Who or what are the Druze? They are Arabs living mostly in Lebanon, Syria and Israel. Their religion is an outgrowth of Ismaili Islam—a splinter off a splinter of the Muslim faith. It’s also highly secretive in its beliefs and practices. Even among believers, there are “initiates” who can learn its tenets and others that can’t. They are not even considered Muslim by many Sunni Muslims. In Israel, they mostly live in the western Galilee: they volunteer in the army, they elect politicians to Parliament, they are full citizens of the nation. (Fun fact: the most famous Druze in the U.S. is Casey Kasem, the Top 40 music personality.)

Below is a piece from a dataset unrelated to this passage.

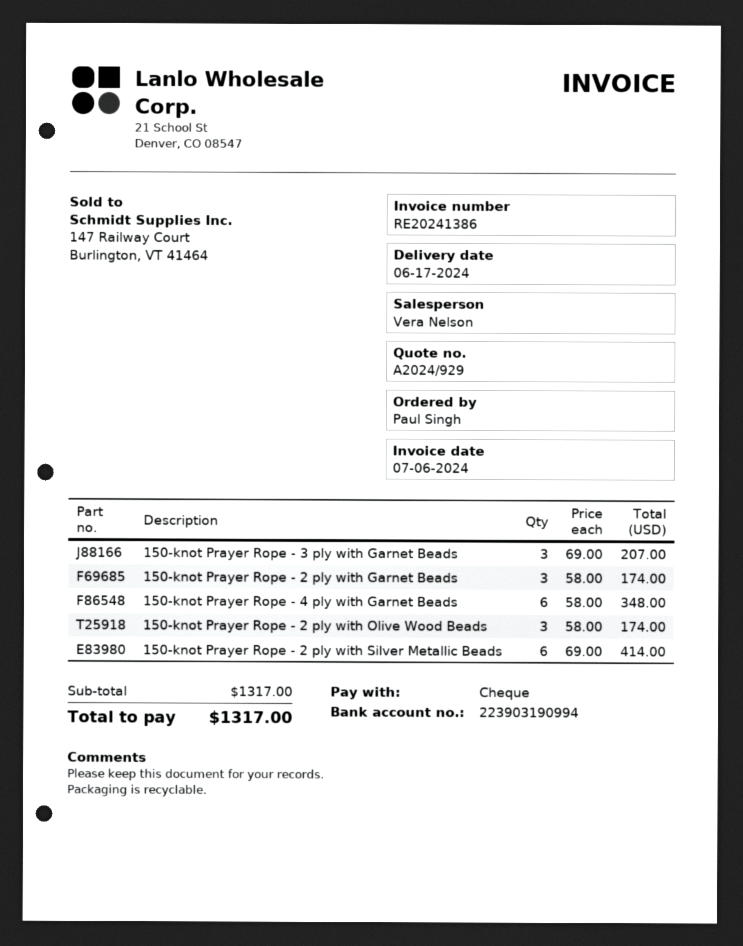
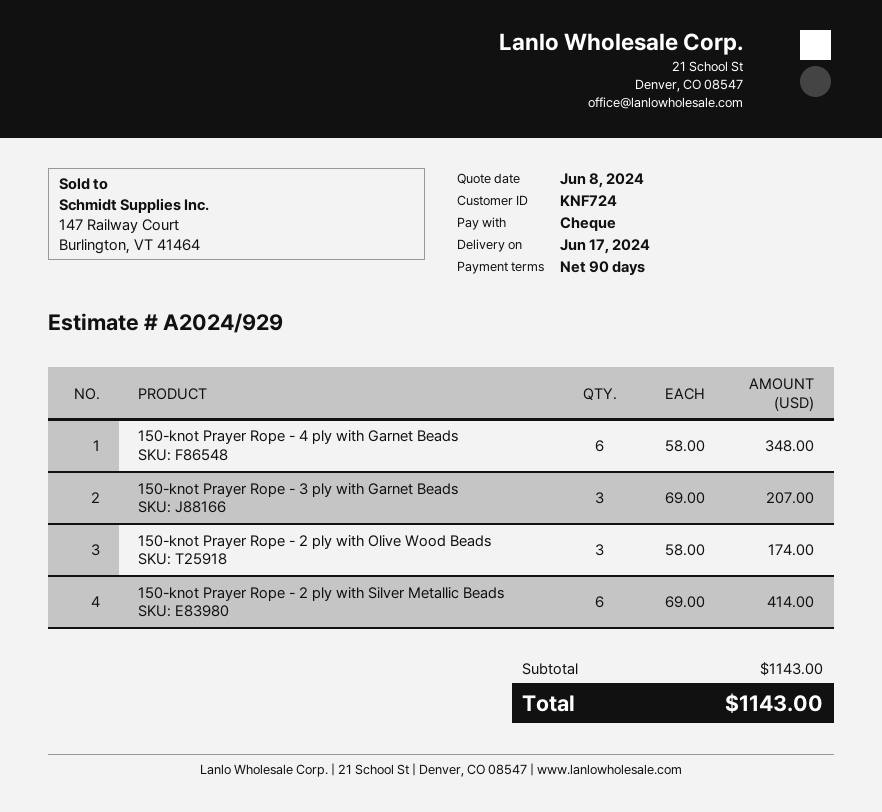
150-knot Prayer Rope - 2 ply with Garnet Beads: 3 x 58.00 = 174.00 -> none
subtotal: 1317.00 -> 1143.00
total: 1317.00 -> 1143.00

In the Golan Heights, their situation is different. The 20,000 or so Druze there live in four villages; Majdal Shams is the largest. Many Druze fled from the Golan for Syria, in 1967, after Israel conquered this strategically located plateau (from which Syrian soldiers often took potshots at kibbutzim in the Hula Valley, like Shamir). In 1981, Israel annexed the Golan and extended Israeli citizenship to the remaining esidents, but that declaration has never been accepted by Syria or other nations, and most of the Golani Druze refuse to take up this offer of citizenship. Instead, as the opening of The Syrian Bride explains, their nationality is listed as “undefined”… which can make life tricky.
Druze families have been separated from each other for 40 years now. In Majdal Shams, on the edge of town, they meet on either side of the two fences that define the no man’s land between Israel and Syria (which was breached in the recent protests) and call across to each other using megaphones. Because of this practice, the location became known as The Shouting Hill or (as I heard it) The Shouting Fence. Some Druze prefer to call it the Valley of Tears. These days, such visits are less common, as people can communicate via the Internet or cellphone, or meet in neighbouring Jordan.
The film is fascinating as it explores different tensions within one family in the town. Mona, the bride, is marrying a Syrian Druze actor from Damascus, who she will meet for the first time when she crosses the border from Israel—and exchanges one passport for another, never to be allowed to return to see her family. (Mona is played by Clara Khoury, who also appears in the hilarious and pointed Israeli sitcom Arab Labor.) Her father, Hammed, is a political activist and local leader, recently jailed, who faces a return to prison if he breaks parole and visits the restricted border to see his daughter off. One brother, Hattem, has become an outcast from their father (and the religious leaders of his community) because he married a Russian woman and lives abroad. Mona’s older sister (the movie’s main focus) is caught in a loveless marriage with a well-meaning but traditional Druze husband who can’t understand her independent streak. (And their teenaged daughter is having a briefly described Romeo & Juliet affair with a young Druze man whose father, an Israeli collaborator, has “disgraced” his family.)
The slow pace of the film reunites the family members as they prepare for Mona’s wedding and departure, and the final Kafkaesque bureaucratic hurdles, on both sides of her divided community, keeping her from an uncertain new life in Syria. (A life that would seem even more uncertain now, given the recent violence and unrest there.) In the end, it’s a story about the fences that divide families as well as nations. And it’s well worth watching.